CuratorQA (Curatorial Question Answering):
- Function: Evaluates evidence-anchored recognition and reasoning in VLMs.
- Mechanism: 14,421 questions covering 1,589 artworks, divided into two difficulty levels — P1 (visual evidence only) and P2 (requiring art knowledge) — across six question types: subject identification, scene classification, compositional format, technique and style, iconographic detection, and style-period reasoning. QA pairs are generated by GPT-4o and expert-reviewed, with an error rate of only 0.47% across 1,000 audited items.
- Design Motivation: The P1/P2 difficulty stratification and six-category typology enable precise localization of model capability gaps.
CatalogCaption (Structured Connoisseurship):
- Function: Evaluates VLMs' ability to generate four-part expert-level appreciation texts.
- Mechanism: 86 artworks, for which models must produce structured texts comprising basic information, technical analysis, historical context, and aesthetic evaluation, compared against authoritative catalogue descriptions.
- Design Motivation: Long-form generation is a more demanding task than QA, requiring models to synthesize visual understanding with cultural knowledge.
ConnoisseurPairs (Authenticity Verification):
- Function: Evaluates VLMs' ability to discriminate between visually similar authentic and forged works.
- Mechanism: 10 pairs of visually similar authentic–imitation works, requiring models to identify the genuine piece based on holistic consistency and subtle cues. This serves as a diagnostic stress test.
- Design Motivation: Authenticity discrimination is a core connoisseurial skill, testing whether VLMs can move beyond surface-level recognition to deep-level reasoning.

Loss & Training¶

No model training is involved. Evaluation follows a unified protocol combining automated metrics, format compliance checking, and expert scoring.

Key Experimental Results¶

Main Results¶

CuratorQA Overall Accuracy (9 VLMs)

Model	Overall Accuracy	QA6 (Style-Period Reasoning)
Qwen3-VL-235B	0.84	0.56
Qwen3-VL-30B	0.80	0.42
Qwen2.5-VL-72B	0.81	0.53
Qwen2.5-VL-32B	0.80	0.53

Ablation Study¶

High overall accuracy masks significant performance drops in evidence association (QA5) and style-period reasoning (QA6).
Long-form connoisseurship (CatalogCaption) falls considerably short of expert reference quality.
Authenticity verification (ConnoisseurPairs) approaches random-chance performance across all models, highlighting the extreme difficulty of connoisseur-level reasoning.

Key Findings¶

High scores on short-text recognition may conceal severe deficiencies in evidence association and cultural reasoning.
Style-period reasoning is the most challenging sub-task; even the strongest model reaches only 56%.
Authenticity verification yields near-random performance, indicating that current VLMs lack connoisseur-level visual reasoning.
Substantial performance variation exists across art categories.

Highlights & Insights¶

The first museum-grade Chinese art VLM benchmark spanning four tiers: recognition, connoisseurship, interpretation, and authenticity verification.
Alignment with authoritative Palace Museum catalogues ensures data credibility.
The authenticity verification task is uniquely designed to probe blind spots in VLMs' deep reasoning.
The evaluation protocol is rigorously designed, combining automated metrics with expert scoring.
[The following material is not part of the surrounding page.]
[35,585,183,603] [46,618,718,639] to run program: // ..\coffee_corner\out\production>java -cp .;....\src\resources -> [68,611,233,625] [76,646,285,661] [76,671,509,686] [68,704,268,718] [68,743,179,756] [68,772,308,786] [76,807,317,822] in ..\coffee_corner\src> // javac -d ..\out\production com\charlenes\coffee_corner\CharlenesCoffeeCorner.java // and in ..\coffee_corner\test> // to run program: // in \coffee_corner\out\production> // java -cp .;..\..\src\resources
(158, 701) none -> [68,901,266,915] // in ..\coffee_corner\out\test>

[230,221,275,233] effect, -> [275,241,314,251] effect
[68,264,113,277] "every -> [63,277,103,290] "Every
Limitations & Future Work¶

ReInterpret and ConnoisseurPairs are small in scale (25 and 10 instances, respectively), serving as diagnostic rather than large-scale evaluations.
Data are primarily sourced from the Palace Museum, which may introduce collection bias.
Expert annotation for authenticity verification is extremely costly and difficult to scale.
Future work may extend coverage to additional museums and broader artistic traditions.
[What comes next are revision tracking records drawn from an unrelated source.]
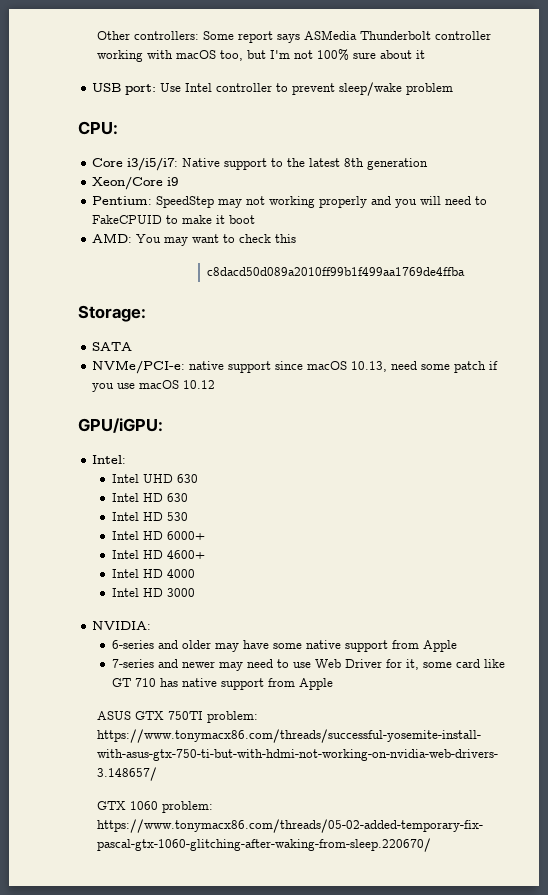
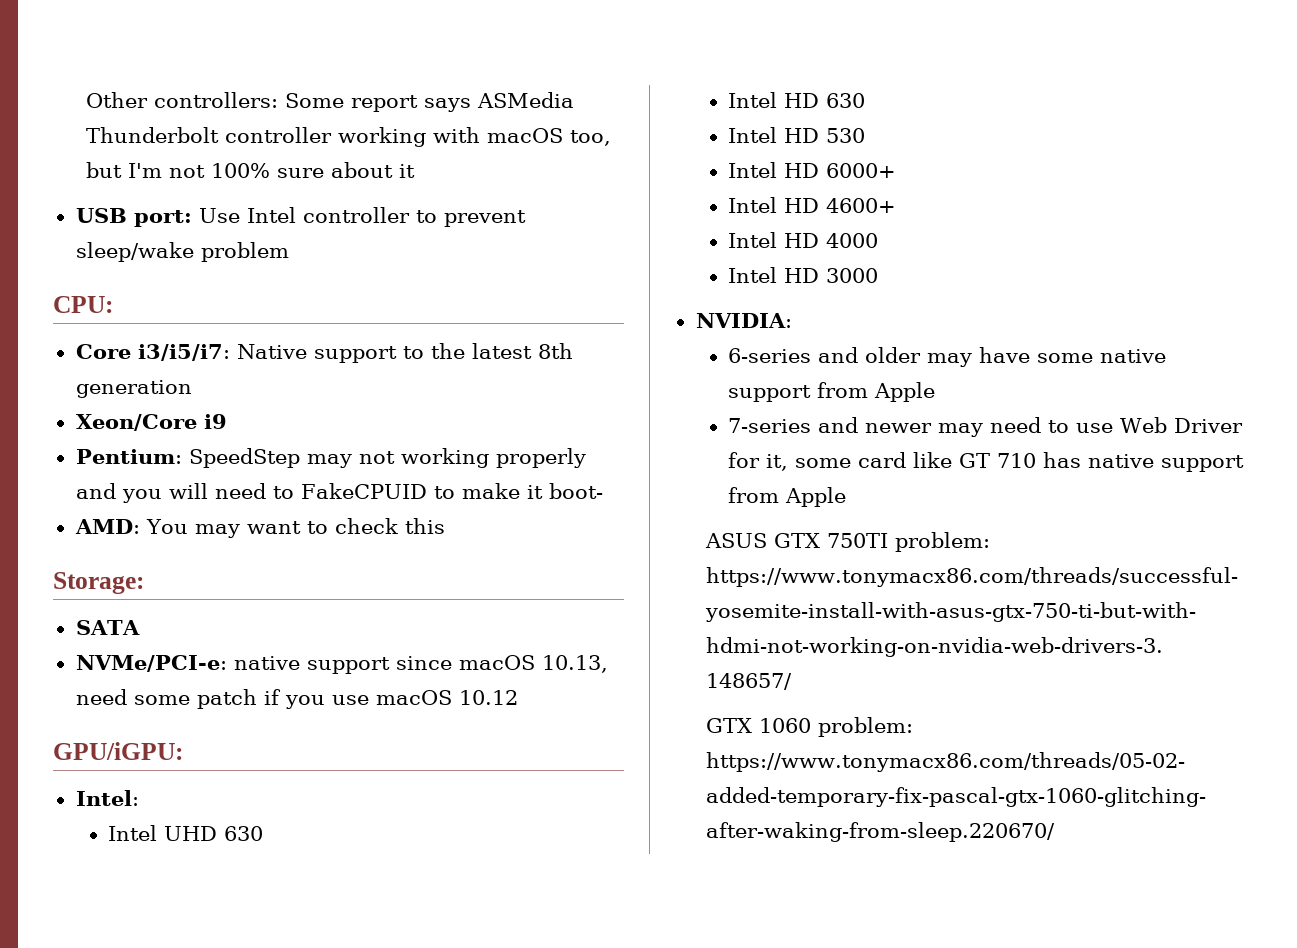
[229,215,256,224] boot -> [548,483,603,499] boot-
[207,267,465,276] // c8dacd50d089a2010ff99b1f499aa1769de4ffba -> (445, 526) none

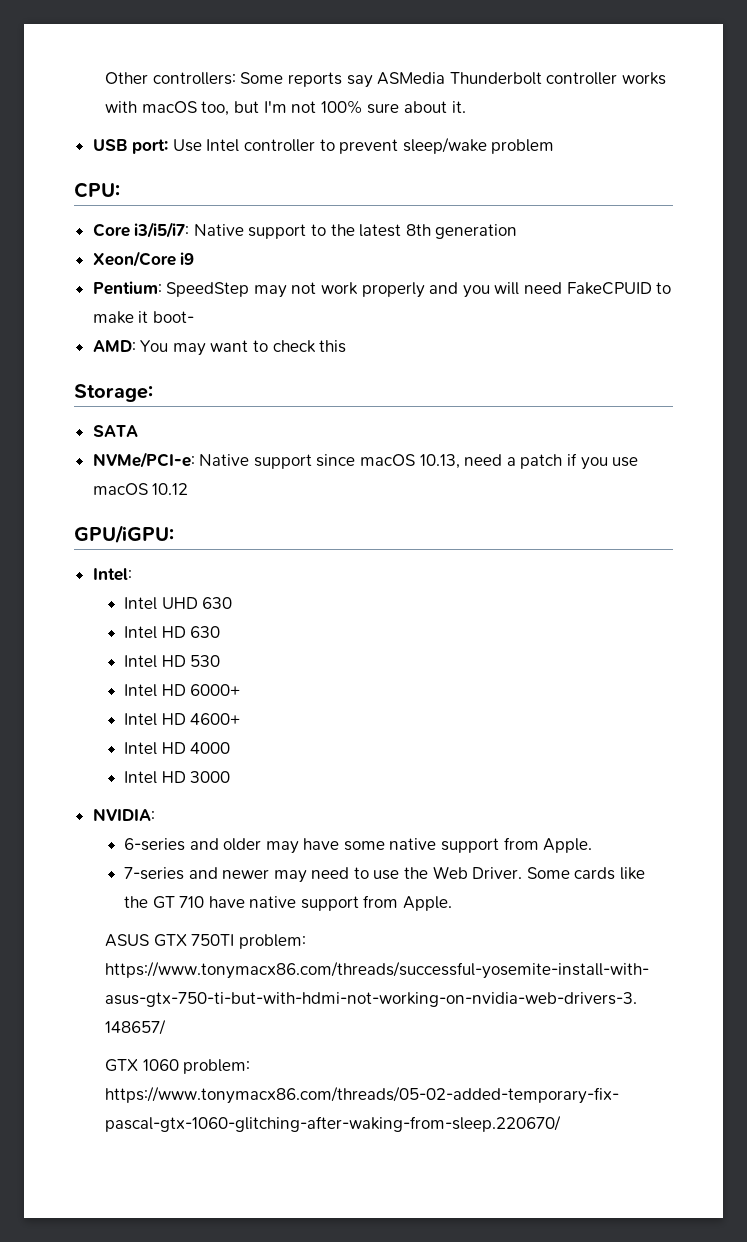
[350,95,471,112] report says -> [287,72,373,88] reports say
[337,127,426,147] working -> [621,72,666,85] works
[398,164,415,178] it -> [451,101,466,113] it.
[400,448,489,468] working -> [321,282,359,295] work
[272,486,294,499] to -> (563, 288) none
[233,656,300,670] native -> [199,454,250,466] Native
[133,695,190,705] some -> [506,457,516,466] a
[874,382,936,402] Apple -> [543,838,593,853] Apple.
[1120,417,1244,433] [728,452,953,471] Web Driver for it, some card like -> [404,866,645,880] [123,896,148,908] the Web Driver. Some cards like the
[1043,452,1245,472] [728,487,847,507] has native support from Apple -> [208,895,453,911] have native support from Apple.

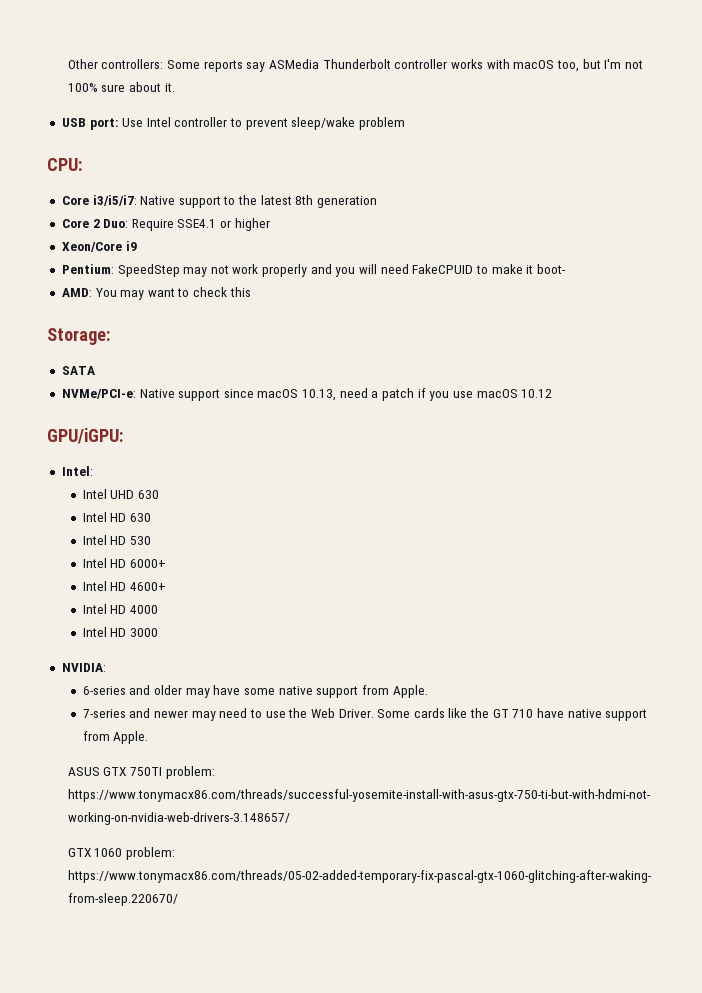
(518, 231) none -> [61,218,270,231] // Core 2 Duo: Require SSE4.1 or higher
Complements culturally aware benchmarks such as CVLUE and CulturalVQA, while operating at a deeper, expert-level evaluation tier.
Forms a task-level complement to ArtEmis (affective response) and MuseumQA (factual QA).
Establishes a more rigorous evaluation standard for AI applications in cultural heritage.

Rating¶

Novelty: ⭐⭐⭐⭐⭐ First museum-grade Chinese art VLM benchmark encompassing authenticity verification.
Experimental Thoroughness: ⭐⭐⭐⭐ Comprehensive evaluation across 9 VLMs and four task types.
Writing Quality: ⭐⭐⭐⭐ Clear structure with well-motivated task design.